» **Work instructions**
Below are some records. Return exactly the lines from the one with "net: 6205.81 -> 6341.03" to the one with "total: 7633.15 -> 7799.47", and nothing else.

» **Information supplied**

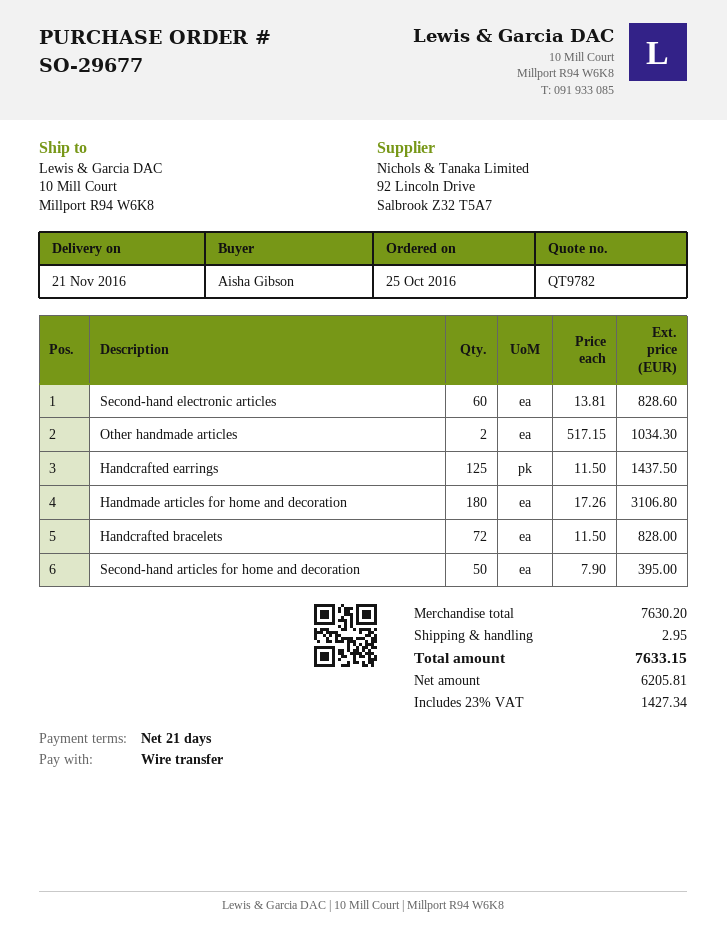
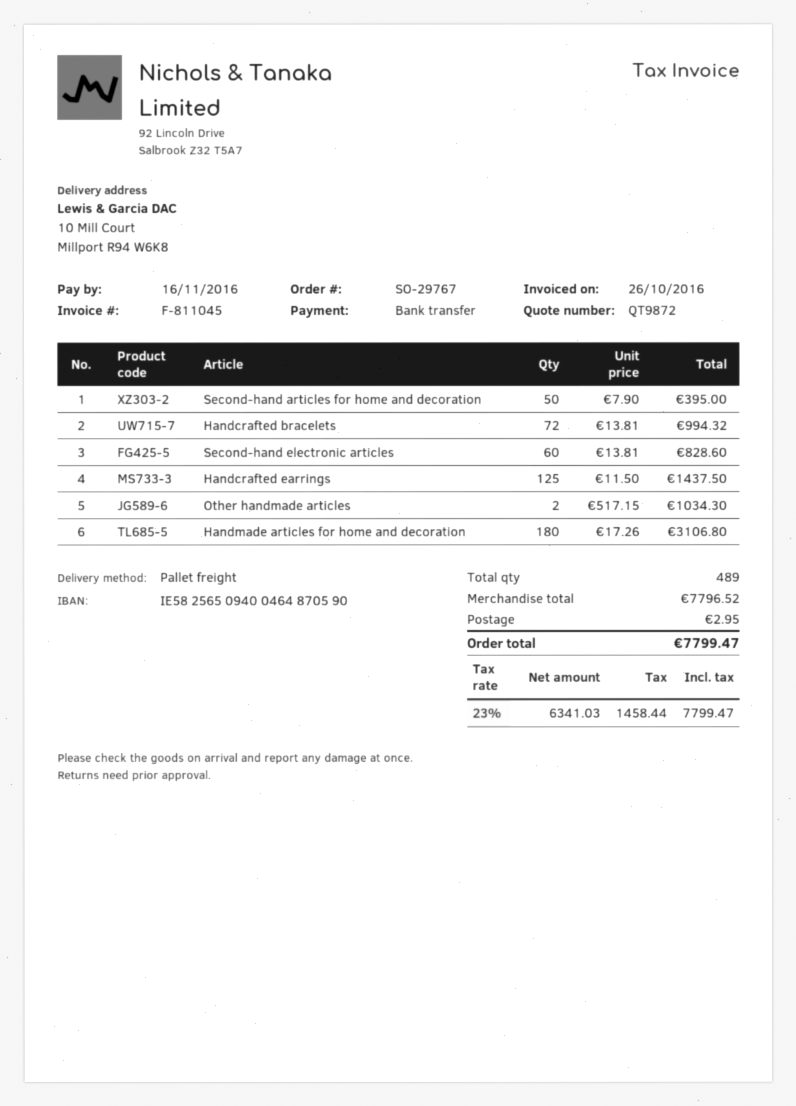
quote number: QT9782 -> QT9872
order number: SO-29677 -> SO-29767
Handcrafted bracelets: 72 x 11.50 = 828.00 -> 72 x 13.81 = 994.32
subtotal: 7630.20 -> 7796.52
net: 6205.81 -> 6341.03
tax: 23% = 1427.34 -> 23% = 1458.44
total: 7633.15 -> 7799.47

---

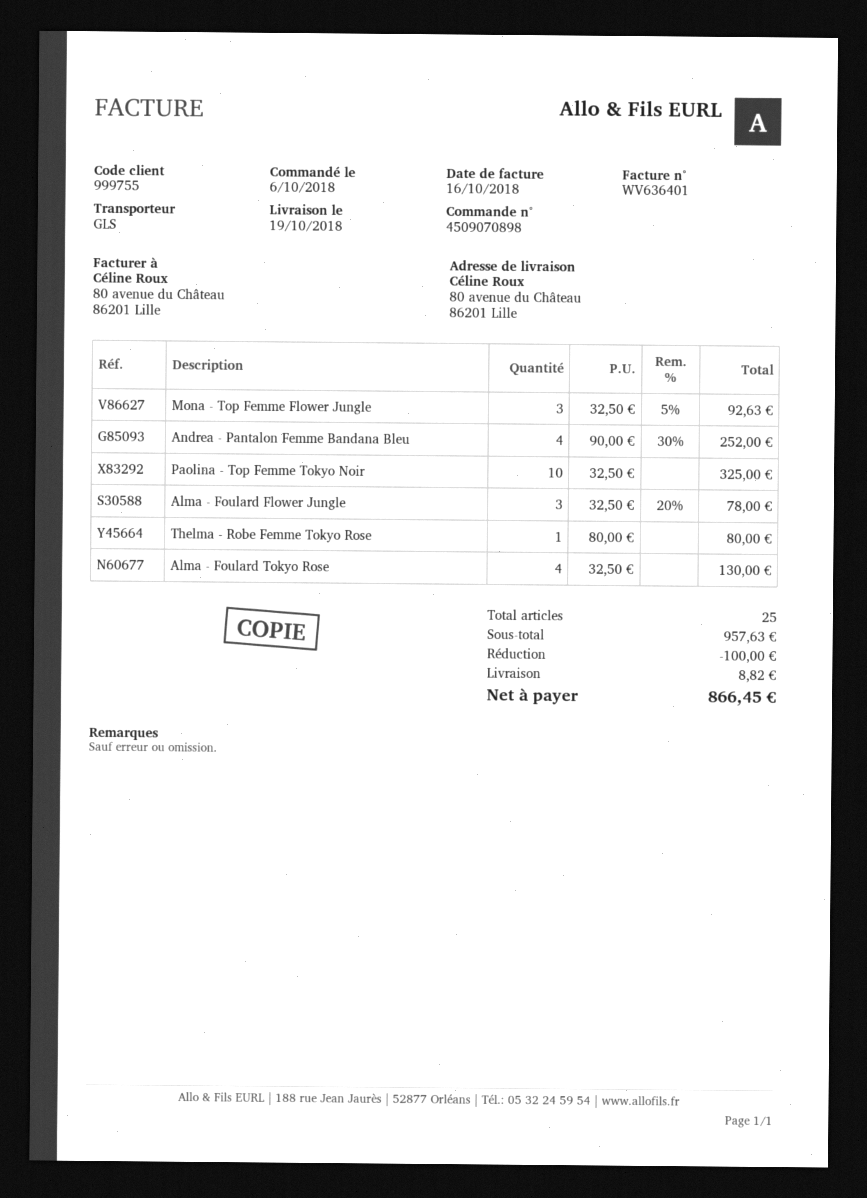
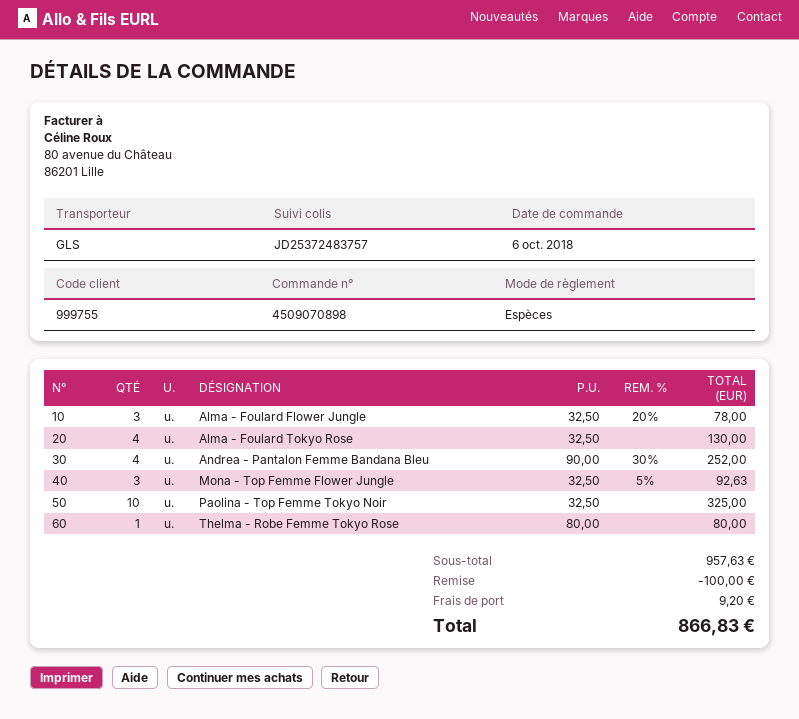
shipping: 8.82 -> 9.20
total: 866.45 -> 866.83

---

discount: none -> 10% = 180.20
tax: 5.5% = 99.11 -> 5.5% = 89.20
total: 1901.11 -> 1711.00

» **Exercise solution**
net: 6205.81 -> 6341.03
tax: 23% = 1427.34 -> 23% = 1458.44
total: 7633.15 -> 7799.47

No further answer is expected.